# Data Sampler¶

Selects a subset of data instances from an input data set.

## Signals¶

**Inputs**:

**Data**Input data set to be sampled.

**Outputs**:

**Data Sample**A set of sampled data instances.

**Remaining Data**All other data instances from the input data set, which are not included in the sample.

## Description¶

The **Data Sampler** widget implements several means of sampling data from
an input channel. It outputs a sampled and a complementary
data set (with instances from the input set that are not included in the
sampled data set). The output is processed after the input data set is
provided and *Sample Data* is pressed.

- Information on the input and output data set
- The desired sampling method:
**Fixed proportion of data**returns a selected percentage of the entire data (e.g. 70% of all the data)**Fixed sample size**returns a selected number of data instances with a chance to set*Sample with replacement*, which always samples from the entire data set (does not subtract instances already in the subset)- Cross Validation partitions data instances into complementary subsets, where you can select the number of folds (subsets) and which fold you want to use as a sample.

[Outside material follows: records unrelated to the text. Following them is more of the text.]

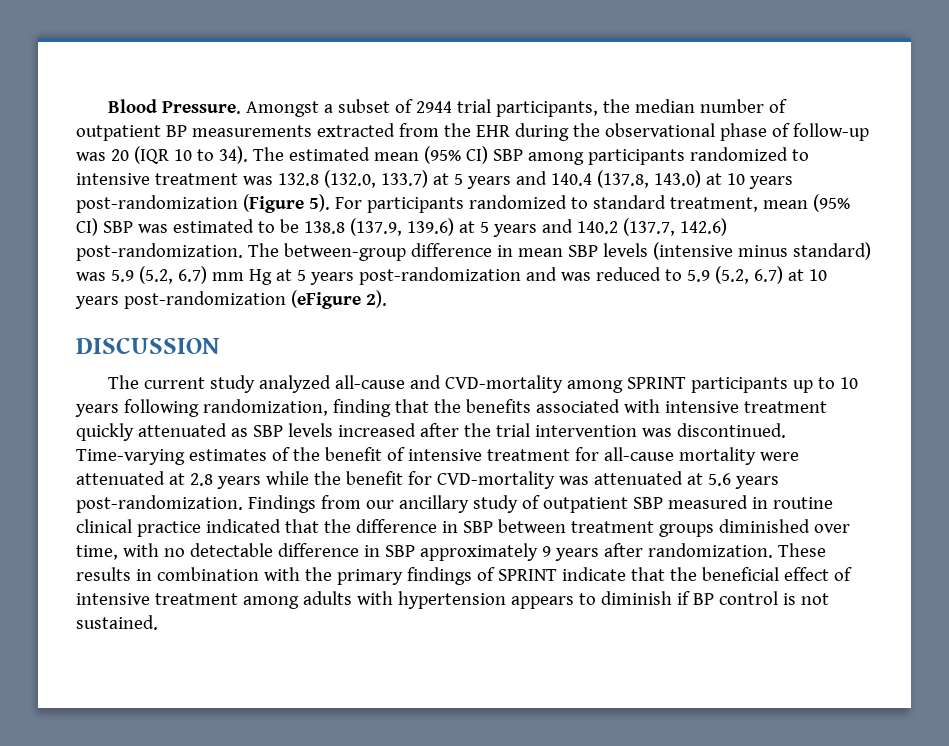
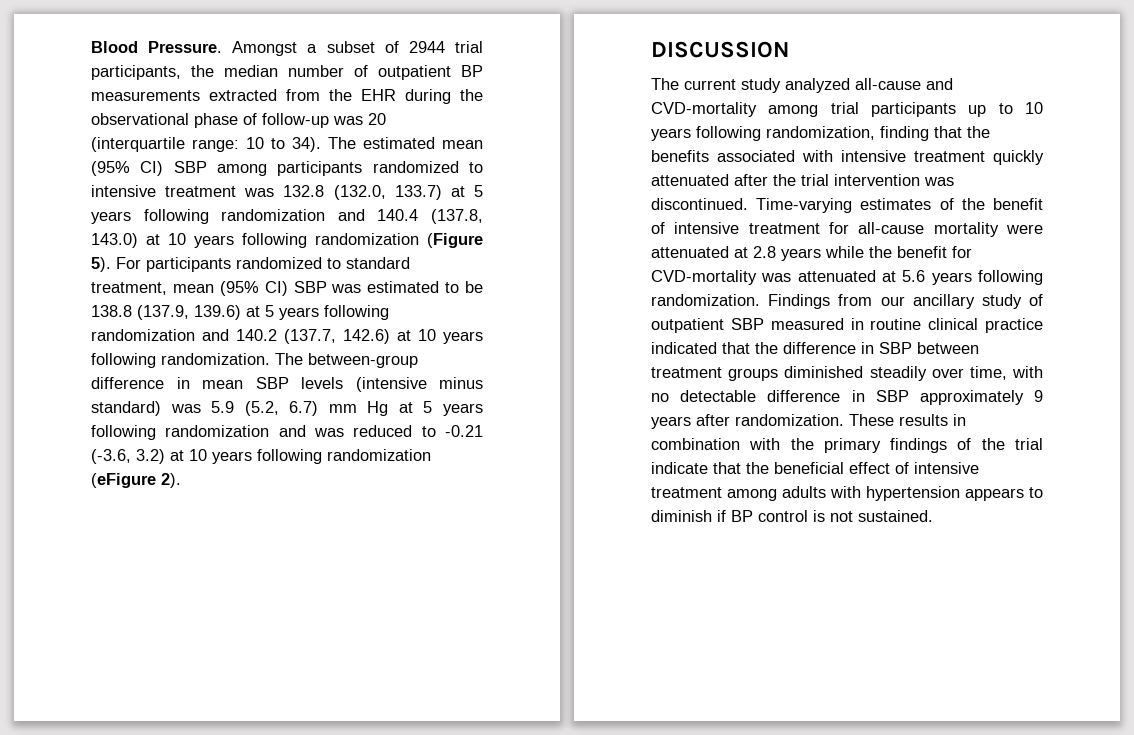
- Amongst a subset of 2944 trial participants, the median number of outpatient BP measurements extracted from the EHR during the observational phase of follow-up was 20 (IQR 10 to 34).
+ Amongst a subset of 2944 trial participants, the median number of outpatient BP measurements extracted from the EHR during the observational phase of follow-up was 20 (interquartile range: 10 to 34).
- The estimated mean (95% CI) SBP among participants randomized to intensive treatment was 132.8 (132.0, 133.7) at 5 years and 140.4 (137.8, 143.0) at 10 years post-randomization (Figure 5).
+ The estimated mean (95% CI) SBP among participants randomized to intensive treatment was 132.8 (132.0, 133.7) at 5 years following randomization and 140.4 (137.8, 143.0) at 10 years following randomization (Figure 5).
- For participants randomized to standard treatment, mean (95% CI) SBP was estimated to be 138.8 (137.9, 139.6) at 5 years and 140.2 (137.7, 142.6) post-randomization.
+ For participants randomized to standard treatment, mean (95% CI) SBP was estimated to be 138.8 (137.9, 139.6) at 5 years following randomization and 140.2 (137.7, 142.6) at 10 years following randomization.
- The between-group difference in mean SBP levels (intensive minus standard) was 5.9 (5.2, 6.7) mm Hg at 5 years post-randomization and was reduced to 5.9 (5.2, 6.7) at 10 years post-randomization (eFigure 2).
+ The between-group difference in mean SBP levels (intensive minus standard) was 5.9 (5.2, 6.7) mm Hg at 5 years following randomization and was reduced to -0.21 (-3.6, 3.2) at 10 years following randomization (eFigure 2).
- The current study analyzed all-cause and CVD-mortality among SPRINT participants up to 10 years following randomization, finding that the benefits associated with intensive treatment quickly attenuated as SBP levels increased after the trial intervention was discontinued.
+ The current study analyzed all-cause and CVD-mortality among trial participants up to 10 years following randomization, finding that the benefits associated with intensive treatment quickly attenuated after the trial intervention was discontinued.
- Time-varying estimates of the benefit of intensive treatment for all-cause mortality were attenuated at 2.8 years while the benefit for CVD-mortality was attenuated at 5.6 years post-randomization.
+ Time-varying estimates of the benefit of intensive treatment for all-cause mortality were attenuated at 2.8 years while the benefit for CVD-mortality was attenuated at 5.6 years following randomization.
- Findings from our ancillary study of outpatient SBP measured in routine clinical practice indicated that the difference in SBP between treatment groups diminished over time, with no detectable difference in SBP approximately 9 years after randomization.
+ Findings from our ancillary study of outpatient SBP measured in routine clinical practice indicated that the difference in SBP between treatment groups diminished steadily over time, with no detectable difference in SBP approximately 9 years after randomization.
- These results in combination with the primary findings of SPRINT indicate that the beneficial effect of intensive treatment among adults with hypertension appears to diminish if BP control is not sustained.
+ These results in combination with the primary findings of the trial indicate that the beneficial effect of intensive treatment among adults with hypertension appears to diminish if BP control is not sustained.

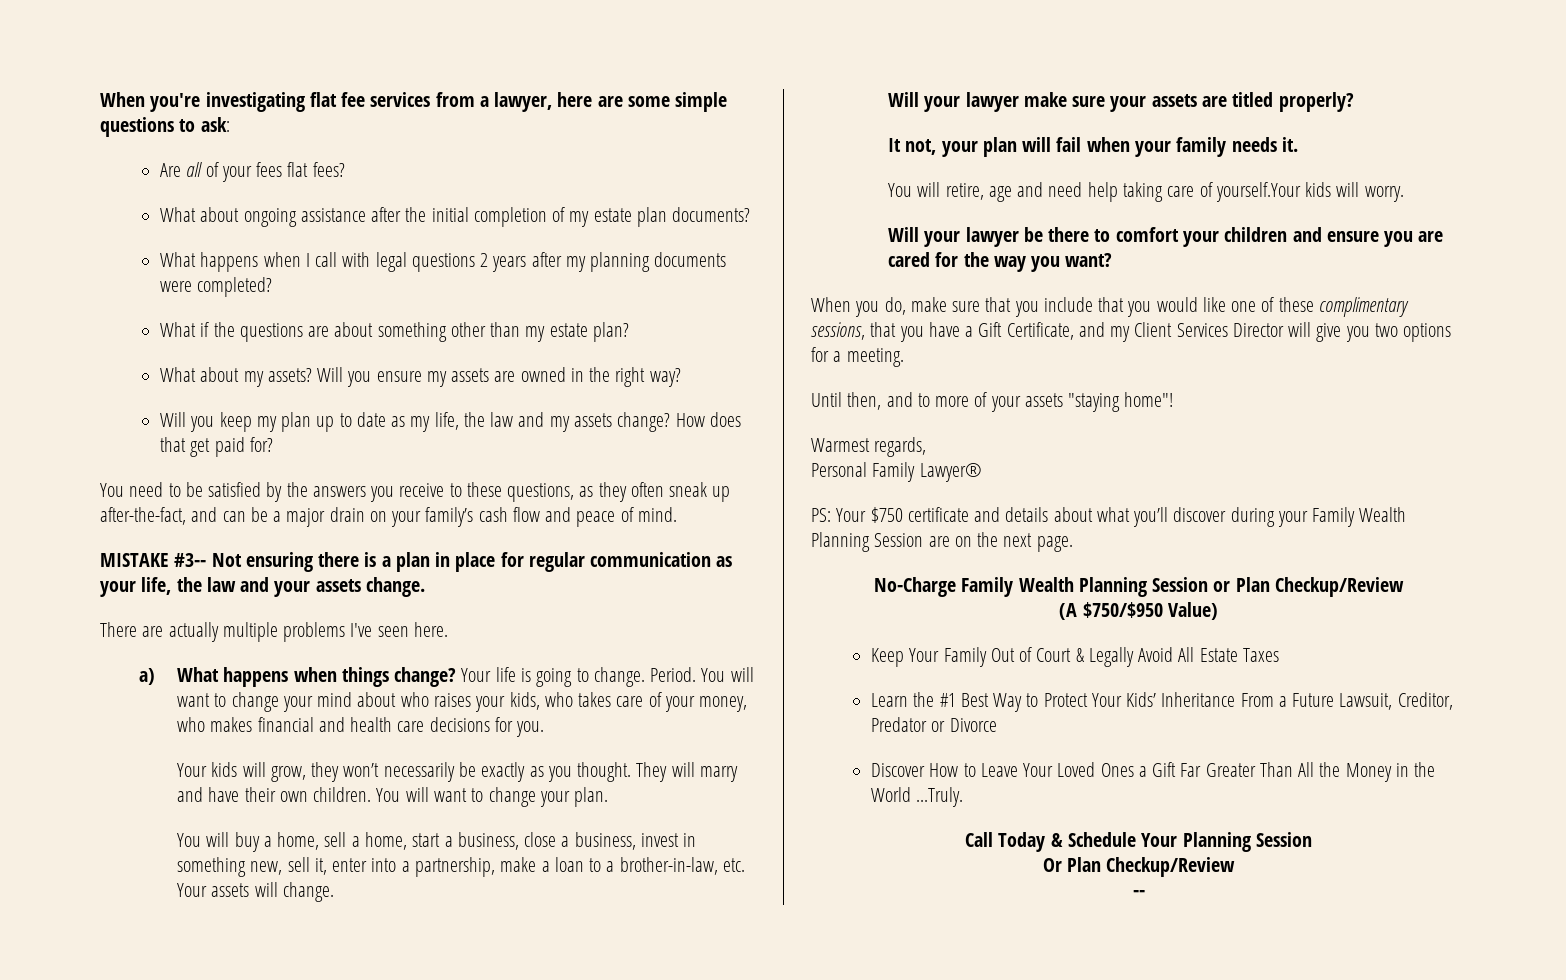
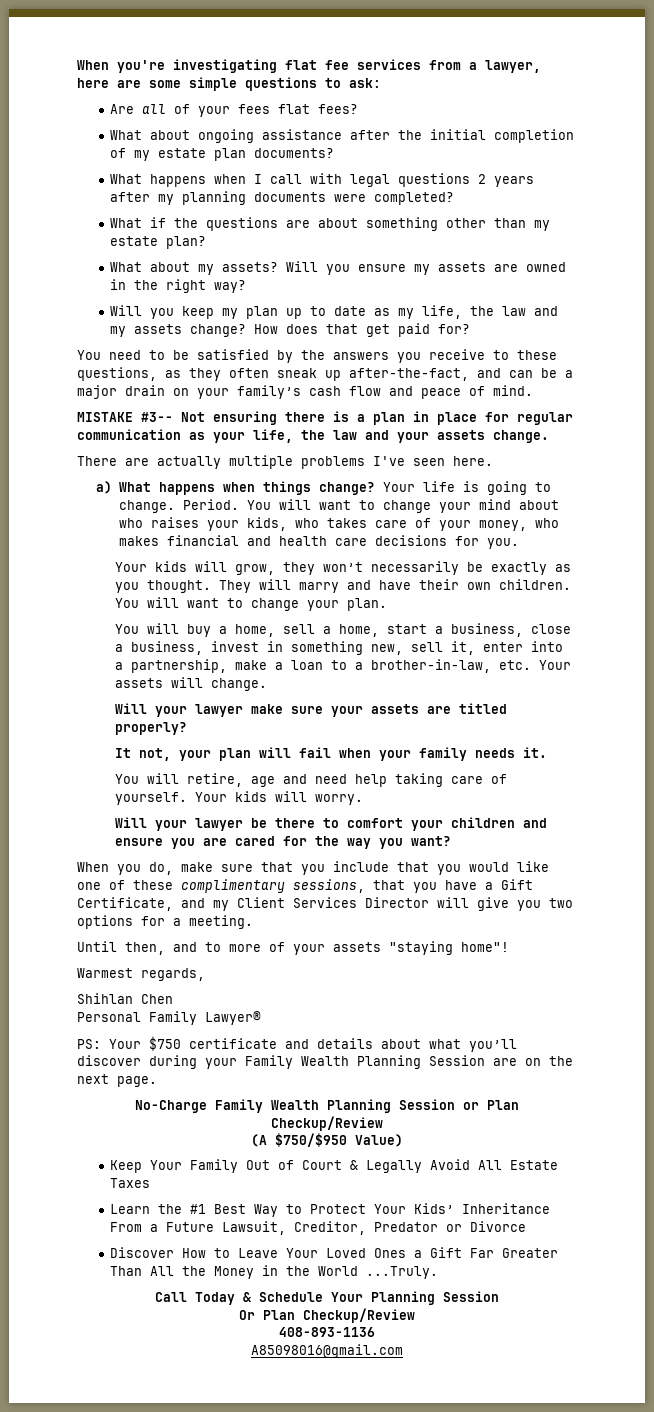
- You will retire, age and need help taking care of yourself.Your kids will worry.
+ You will retire, age and need help taking care of yourself. Your kids will worry.
+ Shihlan Chen
- --
+ 408-893-1136
+ A85098016@gmail.com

*Replicable sampling*maintains sampling patterns that can be carried across users, while*stratification*mimics the composition of the input data set.- Produce a report.
- Press
*Sample data*to output the data sample.

## Examples¶

First, let’s see how the **Data Sampler** works. Let’s look at the
information on the original data set in the Data Info widget. We see
there are 24 instances in the data (we used *lenses.tab*). We sampled
the data with the **Data Sampler** widget and we chose to go with a fixed
sample size of 5 instances for simplicity. We can observe the sampled
data in the Data Table widget. The second Data Table shows the
remaining 19 instances that weren’t in the sample.

In the workflow below, we have sampled 10 data instances from the *Iris*
data set and sent the original data and the sample to Scatter Plot
widget for exploratory data analysis. The sampled data instances are plotted
with filled circles, while the original data set is represented with
empty circles.